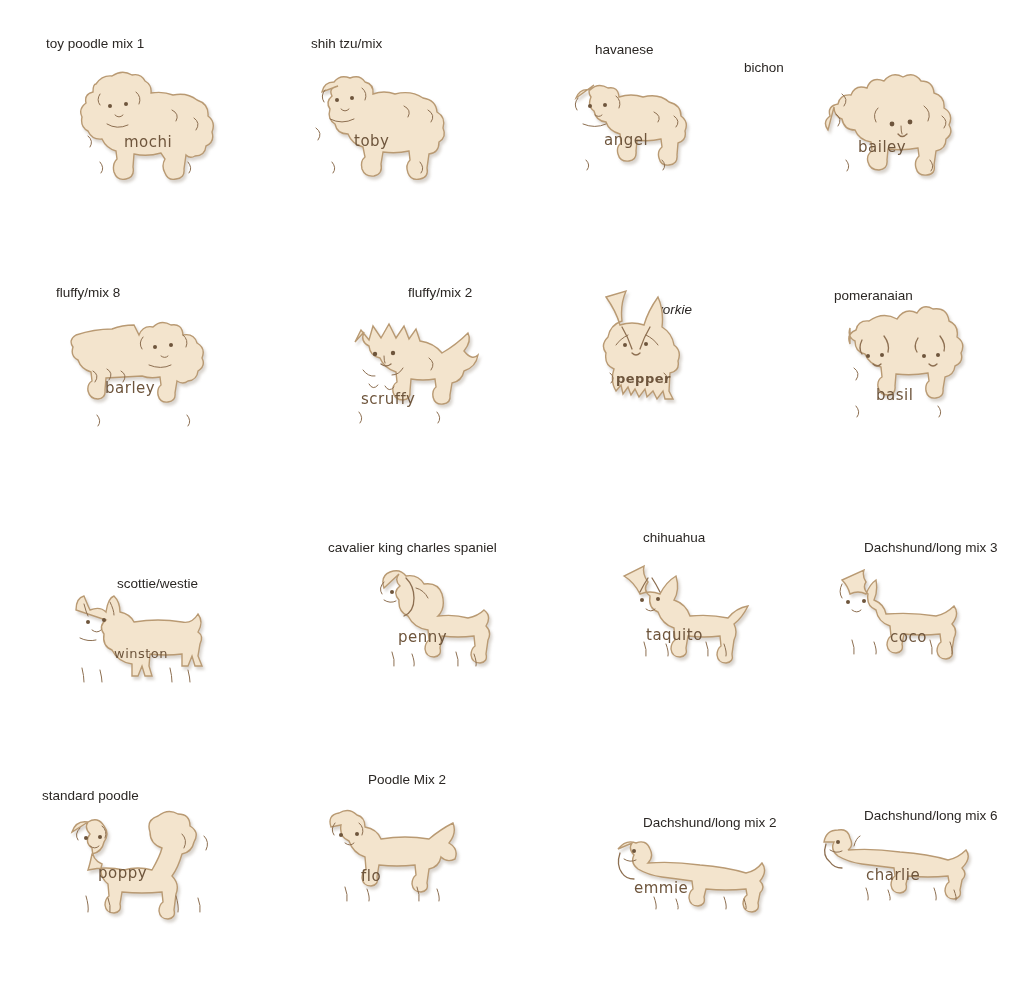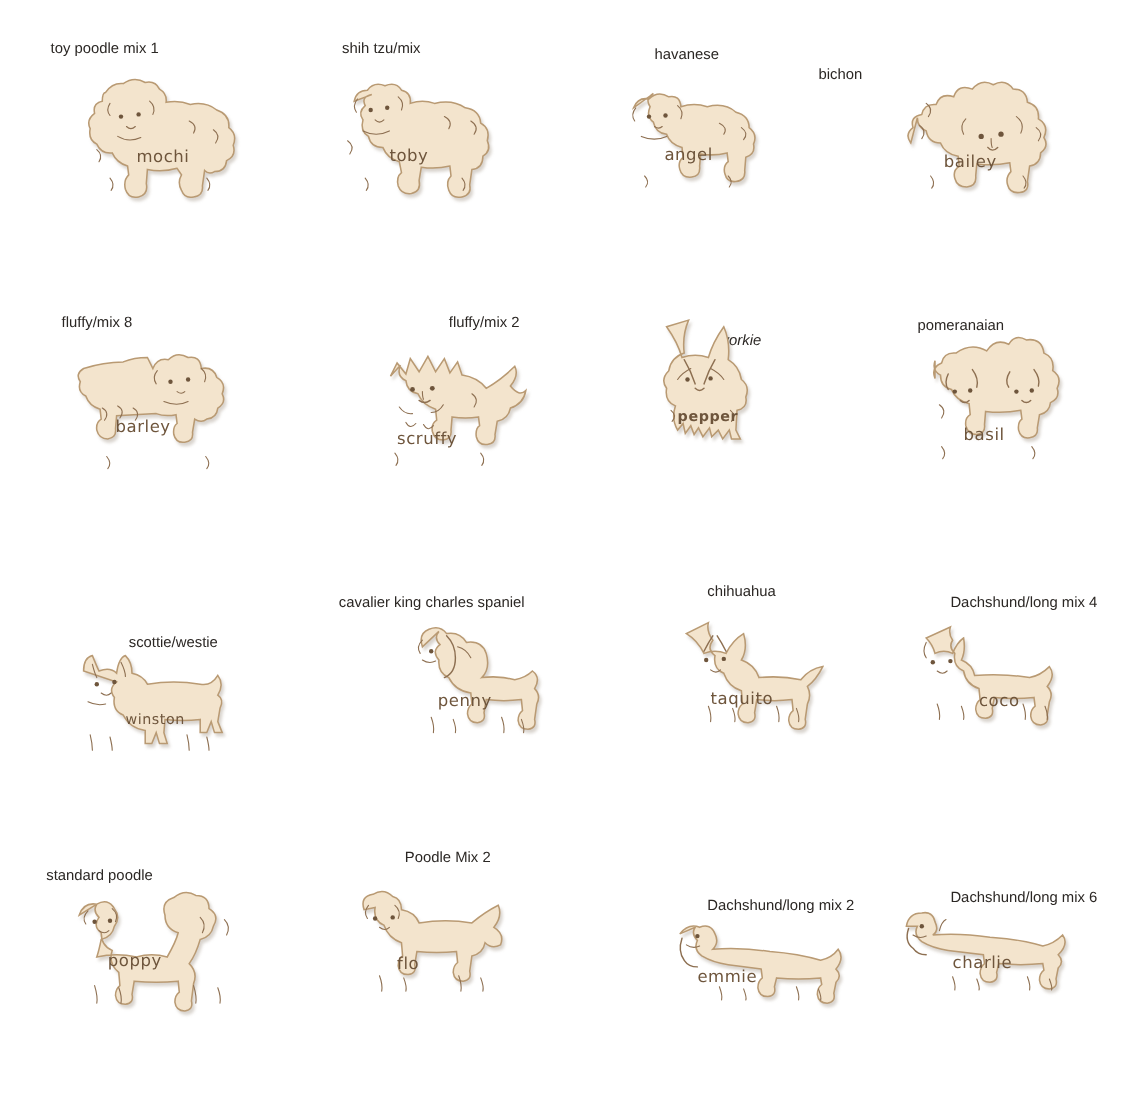--- a/index.html
+++ b/index.html
@@ -256,7 +256,7 @@
   </div>
 
   <div class="item">
-    <div class="item-label" style="left:308px; top:540px;">cavalier king charles spaniel</div>
+    <div class="item-label" style="left:328px; top:540px;">cavalier king charles spaniel</div>
     <div class="dog-wrap" style="left:350px; top:570px;">
       <svg width="155" height="120" viewBox="0 0 155 120">
         <path class="wood-body shadowed" d="M34,18 q-4,-12 6,-16 q10,-4 16,4 q12,-2 18,8 q14,-2 18,10 q4,14 -4,22 q16,-2 30,2 q10,-2 16,-8 q8,6 2,16 q6,6 2,14 l-2,14 q2,8 -6,9 q-8,0 -9,-8 q0,-6 4,-9 l-1,-10 q-16,2 -32,0 l-2,12 q2,8 -6,9 q-8,0 -9,-8 q0,-6 4,-9 l-1,-10 q-14,-2 -20,-14 q-10,-4 -9,-16 q-7,-8 1,-14 q-6,-6 -1,-12 z"></path>

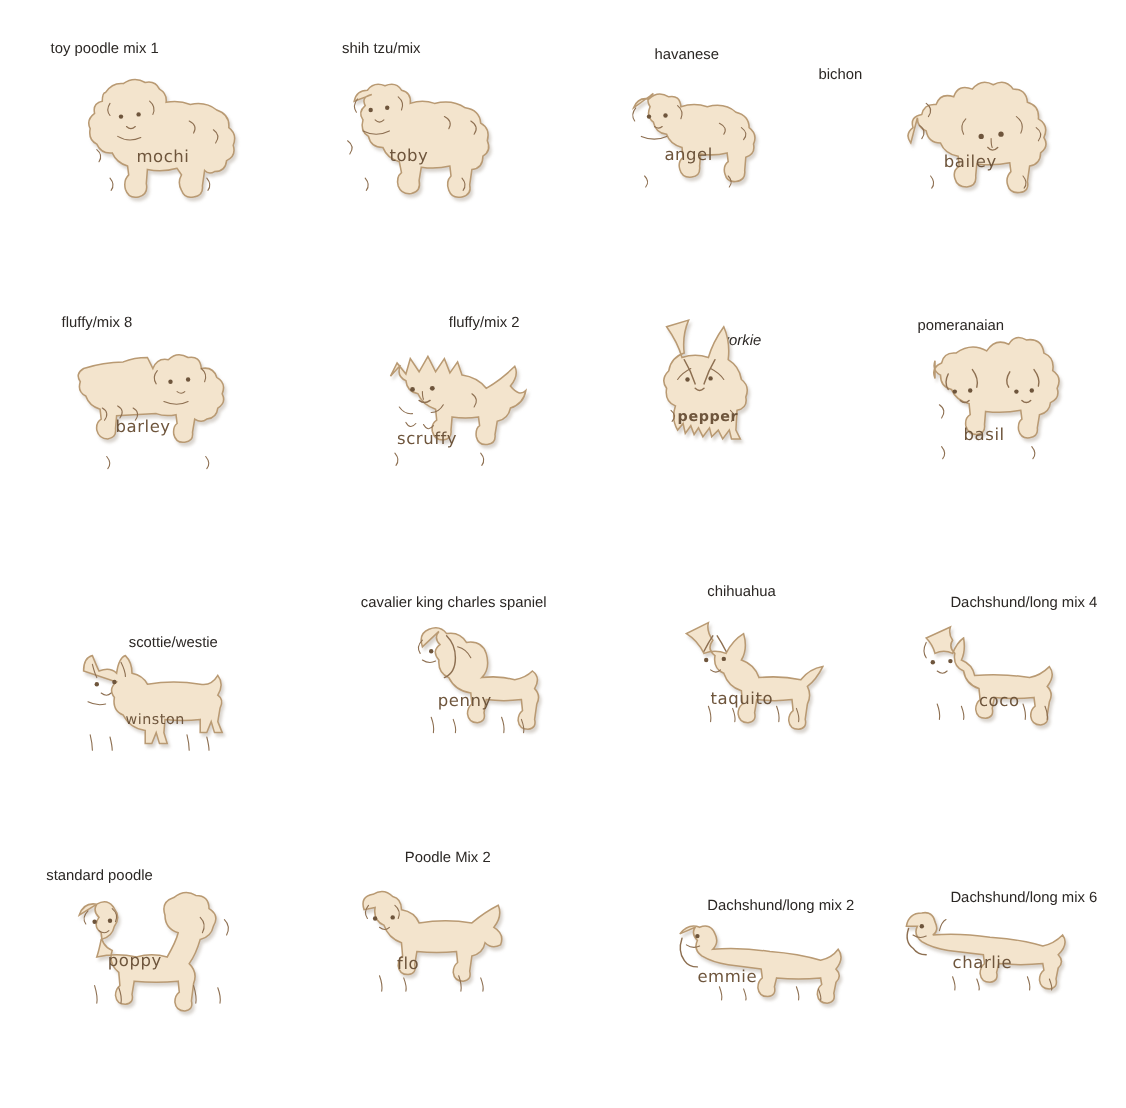--- a/index.html
+++ b/index.html
@@ -294,7 +294,7 @@
   </div>
 
   <div class="item">
-    <div class="item-label" style="left:864px; top:540px;">Dachshund/long mix 4</div>
+    <div class="item-label" style="left:864px; top:540px;">Dachshund/long mix 3</div>
     <div class="dog-wrap" style="left:812px; top:570px;">
       <svg width="170" height="110" viewBox="0 0 170 110">
         <path class="wood-body shadowed" d="M30,10 q6,6 8,14 q8,-4 16,0 q4,-10 10,-14 q2,12 -2,20 q10,4 12,14 q26,-2 50,2 q10,-2 18,-10 q6,8 -2,18 q6,6 2,14 l-2,12 q2,8 -6,9 q-8,0 -9,-8 q0,-6 4,-9 l-1,-8 q-18,2 -36,0 l-2,10 q2,8 -6,9 q-8,0 -9,-8 q0,-6 4,-9 l-1,-10 q-12,-4 -14,-16 q-10,-4 -8,-16 q-6,-6 -2,-12 q-4,-6 -2,-12 z"></path>

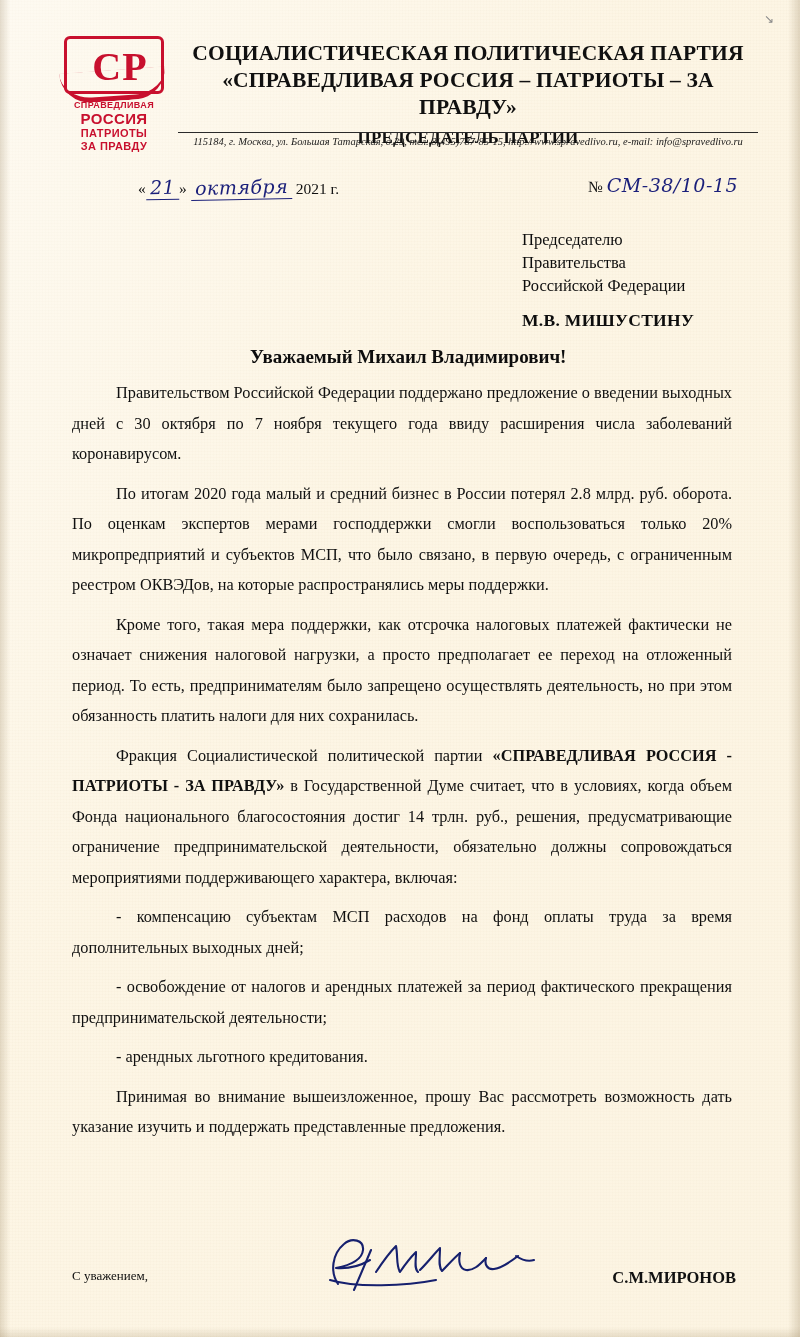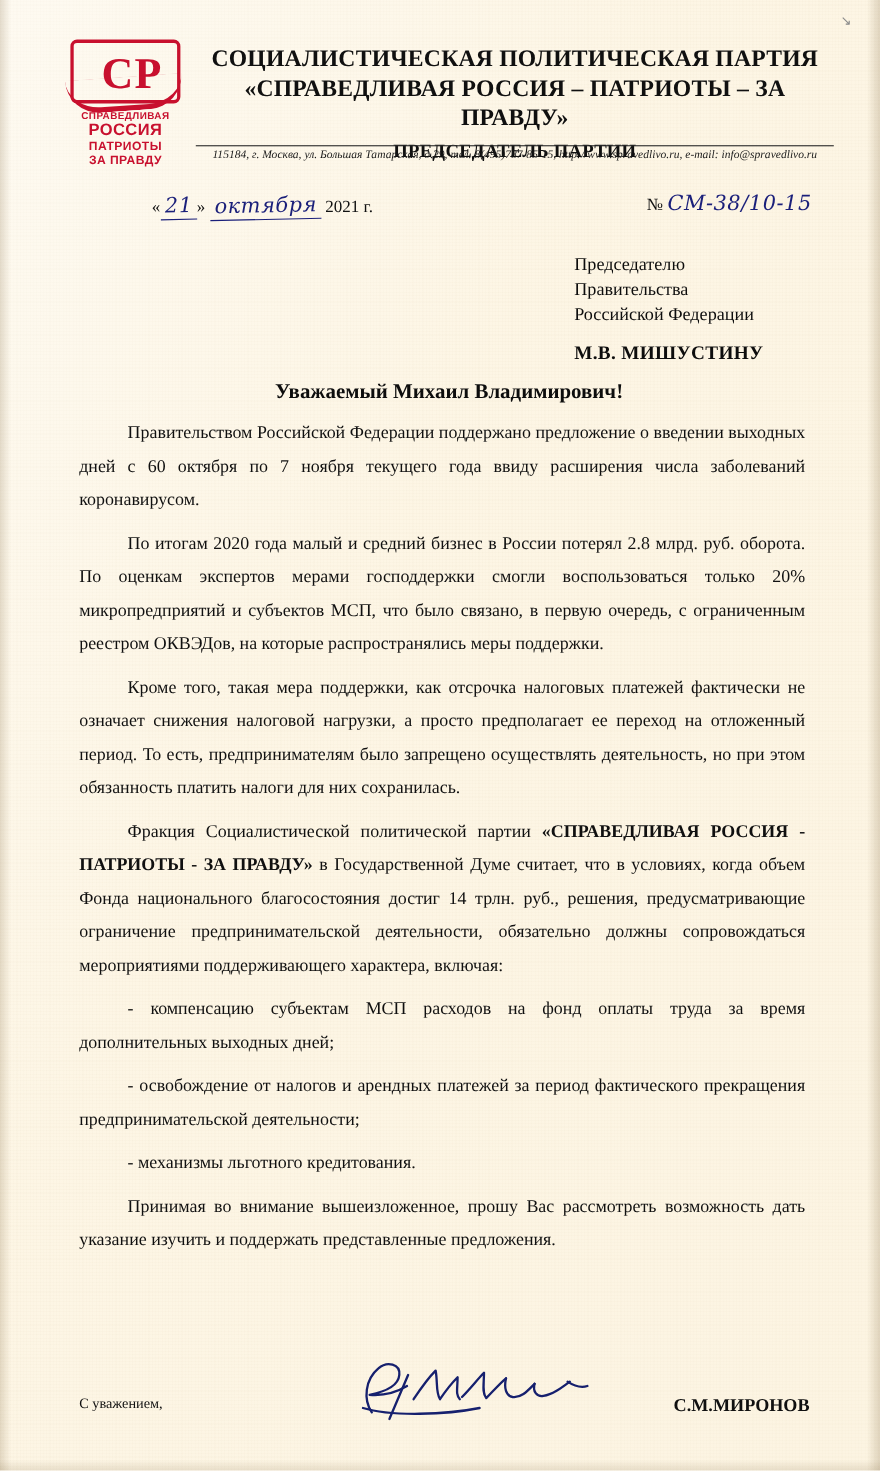--- a/index.html
+++ b/index.html
@@ -317,7 +317,7 @@
   <div class="salutation">Уважаемый Михаил Владимирович!</div>
 
   <div class="body">
-    <p>Правительством Российской Федерации поддержано предложение о введении выходных дней с 60 октября по 7 ноября текущего года ввиду расширения числа заболеваний коронавирусом.</p>
+    <p>Правительством Российской Федерации поддержано предложение о введении выходных дней с 30 октября по 7 ноября текущего года ввиду расширения числа заболеваний коронавирусом.</p>
     <p>По итогам 2020 года малый и средний бизнес в России потерял 2.8 млрд. руб. оборота. По оценкам экспертов мерами господдержки смогли воспользоваться только 20% микропредприятий и субъектов МСП, что было связано, в первую очередь, с ограниченным реестром ОКВЭДов, на которые распространялись меры поддержки.</p>
     <p>Кроме того, такая мера поддержки, как отсрочка налоговых платежей фактически не означает снижения налоговой нагрузки, а просто предполагает ее переход на отложенный период. То есть, предпринимателям было запрещено осуществлять деятельность, но при этом обязанность платить налоги для них сохранилась.</p>
     <p><span>Фракция Социалистической политической партии </span><b>«СПРАВЕДЛИВАЯ РОССИЯ - ПАТРИОТЫ - ЗА ПРАВДУ»</b><span> в Государственной Думе считает, что в условиях, когда объем Фонда национального благосостояния достиг 14 трлн. руб., решения, предусматривающие ограничение предпринимательской деятельности, обязательно должны сопровождаться мероприятиями поддерживающего характера, включая:</span></p>

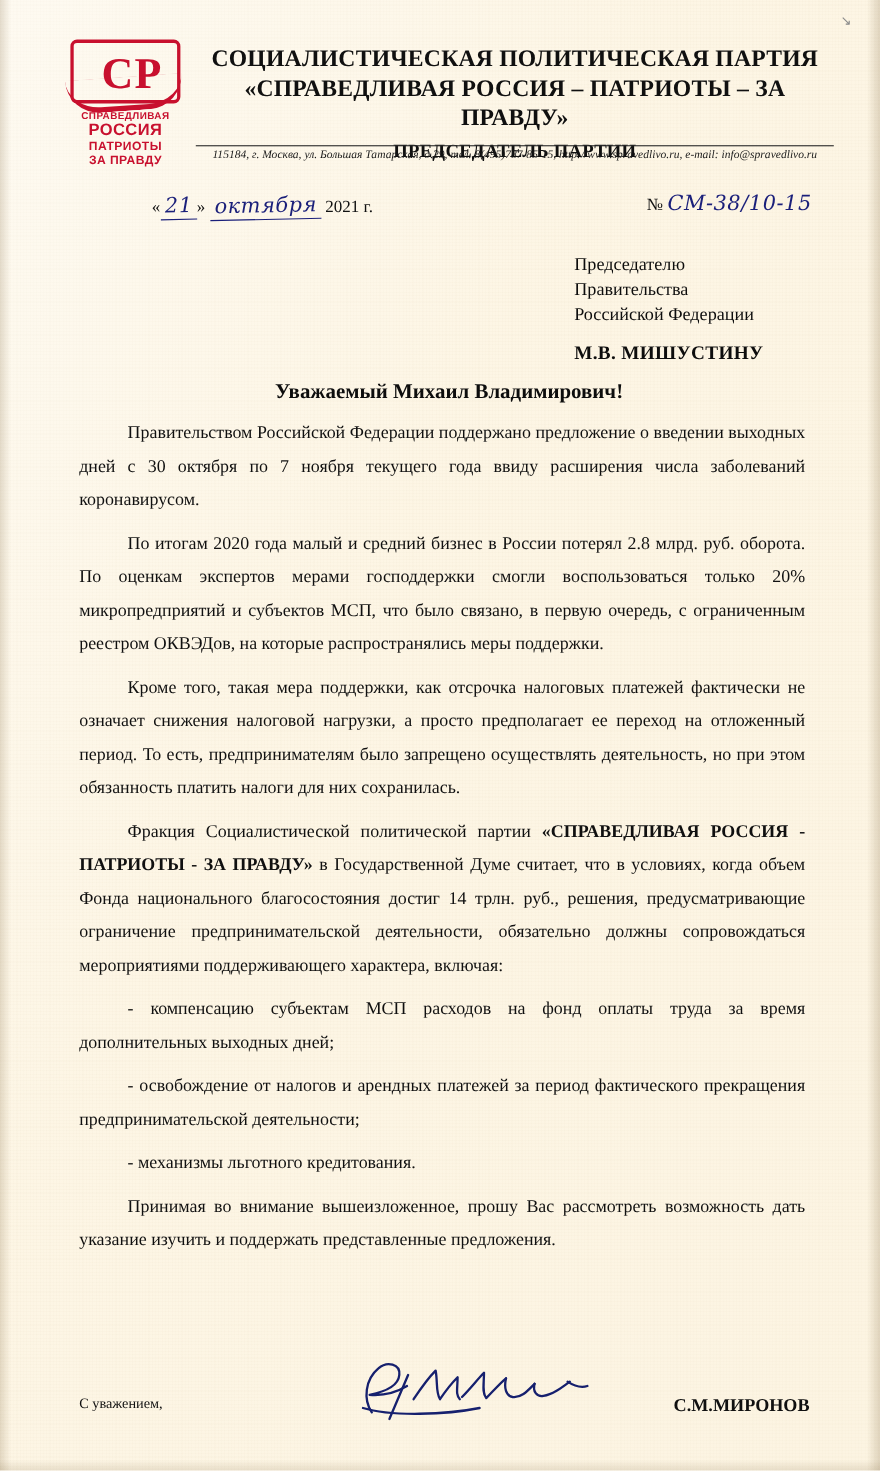--- a/index.html
+++ b/index.html
@@ -323,7 +323,7 @@
     <p><span>Фракция Социалистической политической партии </span><b>«СПРАВЕДЛИВАЯ РОССИЯ - ПАТРИОТЫ - ЗА ПРАВДУ»</b><span> в Государственной Думе считает, что в условиях, когда объем Фонда национального благосостояния достиг 14 трлн. руб., решения, предусматривающие ограничение предпринимательской деятельности, обязательно должны сопровождаться мероприятиями поддерживающего характера, включая:</span></p>
     <p class="dash">- компенсацию субъектам МСП расходов на фонд оплаты труда за время дополнительных выходных дней;</p>
     <p class="dash">- освобождение от налогов и арендных платежей за период фактического прекращения предпринимательской деятельности;</p>
-    <p class="dash">- механизмы льготного кредитования.</p>
+    <p class="dash">- арендных льготного кредитования.</p>
     <p>Принимая во внимание вышеизложенное, прошу Вас рассмотреть возможность дать указание изучить и поддержать представленные предложения.</p>
   </div>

· · · ·

Copy out all of the listing word for word, but skip the images.

> [SOLUTION FOR THIS PROBLEM]:
--- a/index.html
+++ b/index.html
@@ -256,7 +256,7 @@
   </div>
 
   <div class="item">
-    <div class="item-label" style="left:308px; top:540px;">cavalier king charles spaniel</div>
+    <div class="item-label" style="left:328px; top:540px;">cavalier king charles spaniel</div>
     <div class="dog-wrap" style="left:350px; top:570px;">
       <svg width="155" height="120" viewBox="0 0 155 120">
         <path class="wood-body shadowed" d="M34,18 q-4,-12 6,-16 q10,-4 16,4 q12,-2 18,8 q14,-2 18,10 q4,14 -4,22 q16,-2 30,2 q10,-2 16,-8 q8,6 2,16 q6,6 2,14 l-2,14 q2,8 -6,9 q-8,0 -9,-8 q0,-6 4,-9 l-1,-10 q-16,2 -32,0 l-2,12 q2,8 -6,9 q-8,0 -9,-8 q0,-6 4,-9 l-1,-10 q-14,-2 -20,-14 q-10,-4 -9,-16 q-7,-8 1,-14 q-6,-6 -1,-12 z"></path>

--- a/index.html
+++ b/index.html
@@ -294,7 +294,7 @@
   </div>
 
   <div class="item">
-    <div class="item-label" style="left:864px; top:540px;">Dachshund/long mix 4</div>
+    <div class="item-label" style="left:864px; top:540px;">Dachshund/long mix 3</div>
     <div class="dog-wrap" style="left:812px; top:570px;">
       <svg width="170" height="110" viewBox="0 0 170 110">
         <path class="wood-body shadowed" d="M30,10 q6,6 8,14 q8,-4 16,0 q4,-10 10,-14 q2,12 -2,20 q10,4 12,14 q26,-2 50,2 q10,-2 18,-10 q6,8 -2,18 q6,6 2,14 l-2,12 q2,8 -6,9 q-8,0 -9,-8 q0,-6 4,-9 l-1,-8 q-18,2 -36,0 l-2,10 q2,8 -6,9 q-8,0 -9,-8 q0,-6 4,-9 l-1,-10 q-12,-4 -14,-16 q-10,-4 -8,-16 q-6,-6 -2,-12 q-4,-6 -2,-12 z"></path>

--- a/index.html
+++ b/index.html
@@ -317,7 +317,7 @@
   <div class="salutation">Уважаемый Михаил Владимирович!</div>
 
   <div class="body">
-    <p>Правительством Российской Федерации поддержано предложение о введении выходных дней с 60 октября по 7 ноября текущего года ввиду расширения числа заболеваний коронавирусом.</p>
+    <p>Правительством Российской Федерации поддержано предложение о введении выходных дней с 30 октября по 7 ноября текущего года ввиду расширения числа заболеваний коронавирусом.</p>
     <p>По итогам 2020 года малый и средний бизнес в России потерял 2.8 млрд. руб. оборота. По оценкам экспертов мерами господдержки смогли воспользоваться только 20% микропредприятий и субъектов МСП, что было связано, в первую очередь, с ограниченным реестром ОКВЭДов, на которые распространялись меры поддержки.</p>
     <p>Кроме того, такая мера поддержки, как отсрочка налоговых платежей фактически не означает снижения налоговой нагрузки, а просто предполагает ее переход на отложенный период. То есть, предпринимателям было запрещено осуществлять деятельность, но при этом обязанность платить налоги для них сохранилась.</p>
     <p><span>Фракция Социалистической политической партии </span><b>«СПРАВЕДЛИВАЯ РОССИЯ - ПАТРИОТЫ - ЗА ПРАВДУ»</b><span> в Государственной Думе считает, что в условиях, когда объем Фонда национального благосостояния достиг 14 трлн. руб., решения, предусматривающие ограничение предпринимательской деятельности, обязательно должны сопровождаться мероприятиями поддерживающего характера, включая:</span></p>

--- a/index.html
+++ b/index.html
@@ -323,7 +323,7 @@
     <p><span>Фракция Социалистической политической партии </span><b>«СПРАВЕДЛИВАЯ РОССИЯ - ПАТРИОТЫ - ЗА ПРАВДУ»</b><span> в Государственной Думе считает, что в условиях, когда объем Фонда национального благосостояния достиг 14 трлн. руб., решения, предусматривающие ограничение предпринимательской деятельности, обязательно должны сопровождаться мероприятиями поддерживающего характера, включая:</span></p>
     <p class="dash">- компенсацию субъектам МСП расходов на фонд оплаты труда за время дополнительных выходных дней;</p>
     <p class="dash">- освобождение от налогов и арендных платежей за период фактического прекращения предпринимательской деятельности;</p>
-    <p class="dash">- механизмы льготного кредитования.</p>
+    <p class="dash">- арендных льготного кредитования.</p>
     <p>Принимая во внимание вышеизложенное, прошу Вас рассмотреть возможность дать указание изучить и поддержать представленные предложения.</p>
   </div>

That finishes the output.